Supporting All Aspects of All Relationships
Relationships, regardless of how serious they are, are often central to our lives. If your difficulties seems to stem primarily from or occur in your relationships (which could also include friendships, colleagues, family members, etc.) with someone and/or your ability to have a relationship then Dr. Lodrö is highly equipped to help you. His doctoral training and professional experience have been focused on working with complex and diverse relationships with people that come from a wide-variety of backgrounds. Dr. Lodrö is particularly aware of the cultural, religious, familial, societal and generational issues that play a significant part, for better or worse, in any relationship. While most people think of this type of therapy as always involving work with both people, Dr. Lodrö’s approach allows him to help the relationship even though he might only work with one person. This is because it only takes one person to change the dynamics in the relationship.
As we all know, each couple or relationship is unique, and Dr. Lodrö works to customize treatment in a way that enables the couple to move forward in a way that’s most helpful for them. He achieves this by working collaboratively with his clients to identify the priorities of therapy and to establish mutually agreed upon method in which these will be addressed. In doing this, Dr. Lodrö ensures that he’s working in way that aligns with his clients’ goals and works with their agenda. He will always provide his own assessment of the relationship, the difficulties and possible solutions but he does not force therapeutic work onto the couple if they do not want it.
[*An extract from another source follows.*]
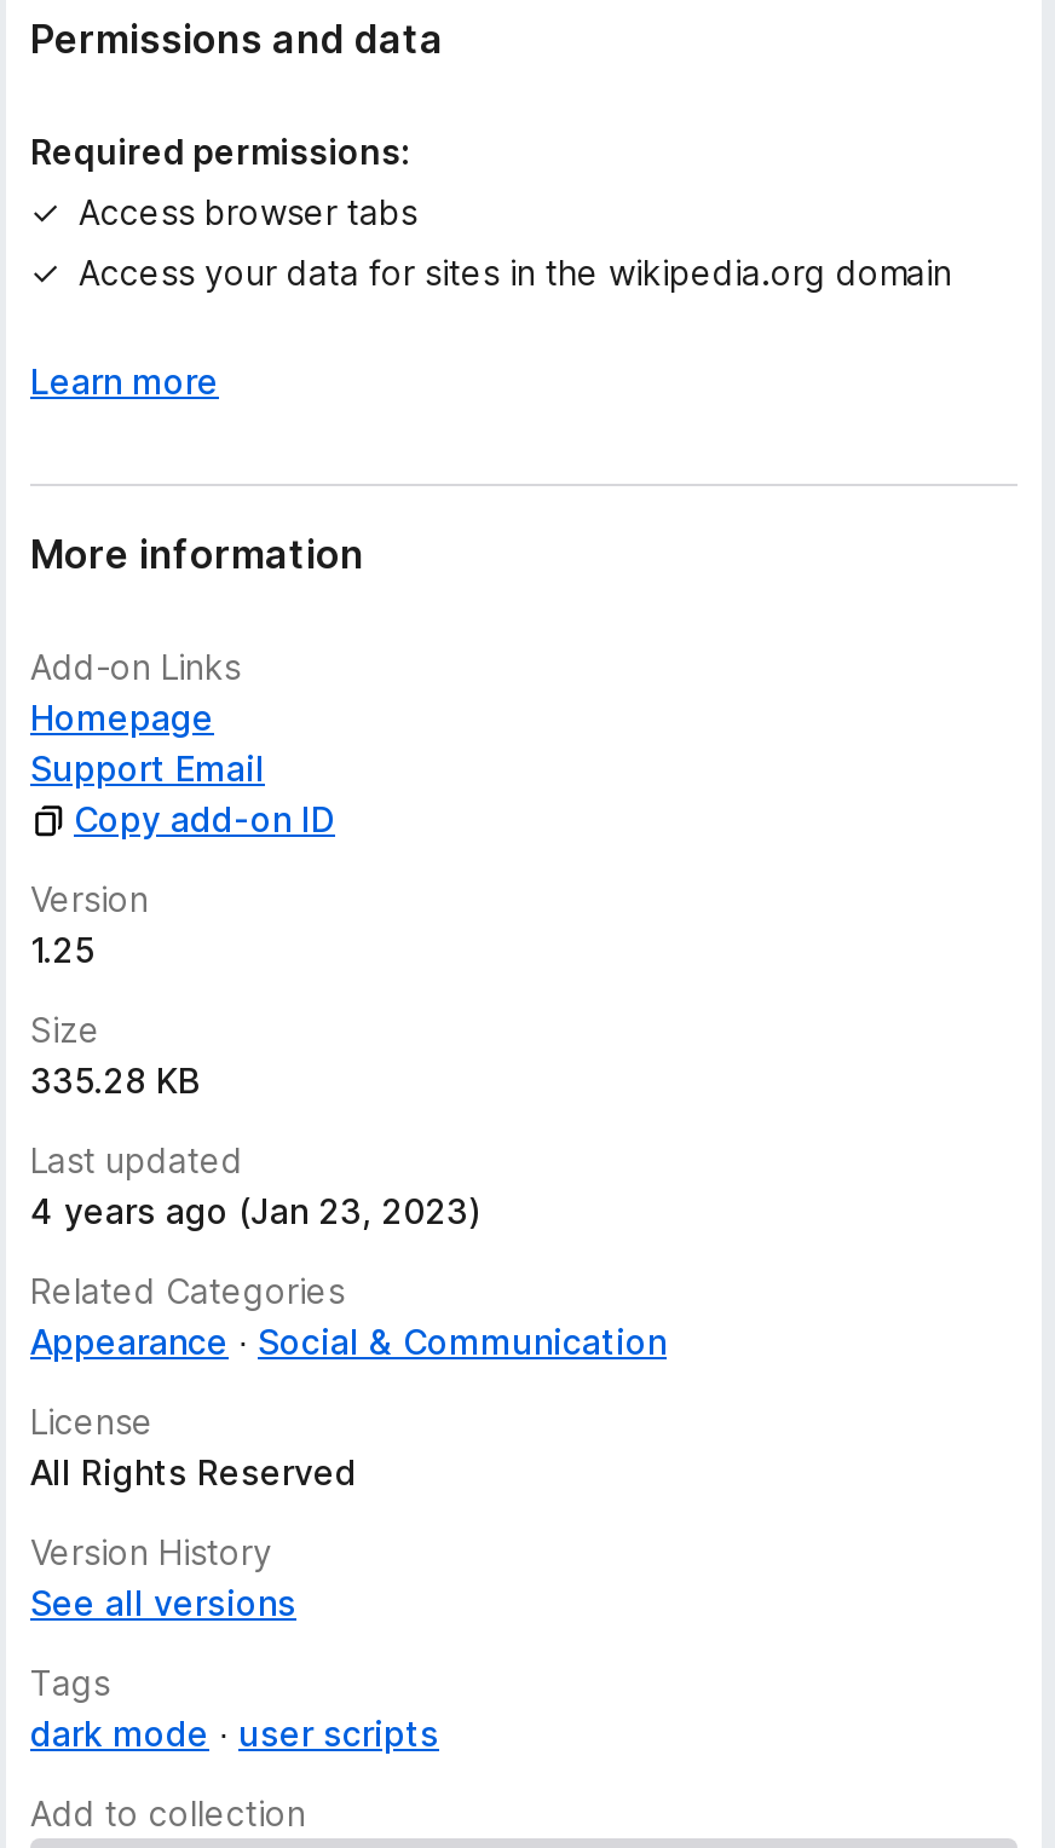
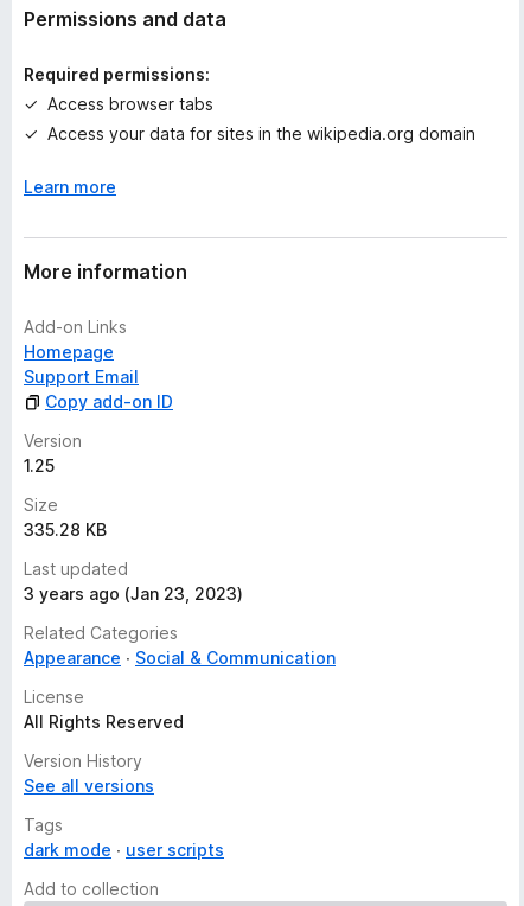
[30,1190,480,1231] 4 years ago (Jan 23, 2023) -> [24,583,243,604] 3 years ago (Jan 23, 2023)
With regard to the pace of change in this type of therapy, clients should know that improvements can take a while to notice and feel. Sometimes positive changes happen quickly but more often than not they take longer because the problems in the relationships have been going on for quite a while. When this is the case, the couple has developed strong emotional and habitual responses to one another. These neurological patterns are stubborn and take persistent effort to become aware of and change. Every couple or individual will learn how to listen with greater empathy while sincerely feeling the other’s experiences. When there is a great deal of anger, pain, and resentment in a couple, change will move slower in the beginning because these issues serve as strong protective barriers. Once the walls and defenses have lessened and both are able to be more vulnerable during sessions and at home, the pace of noticeable progress will speed up significantly.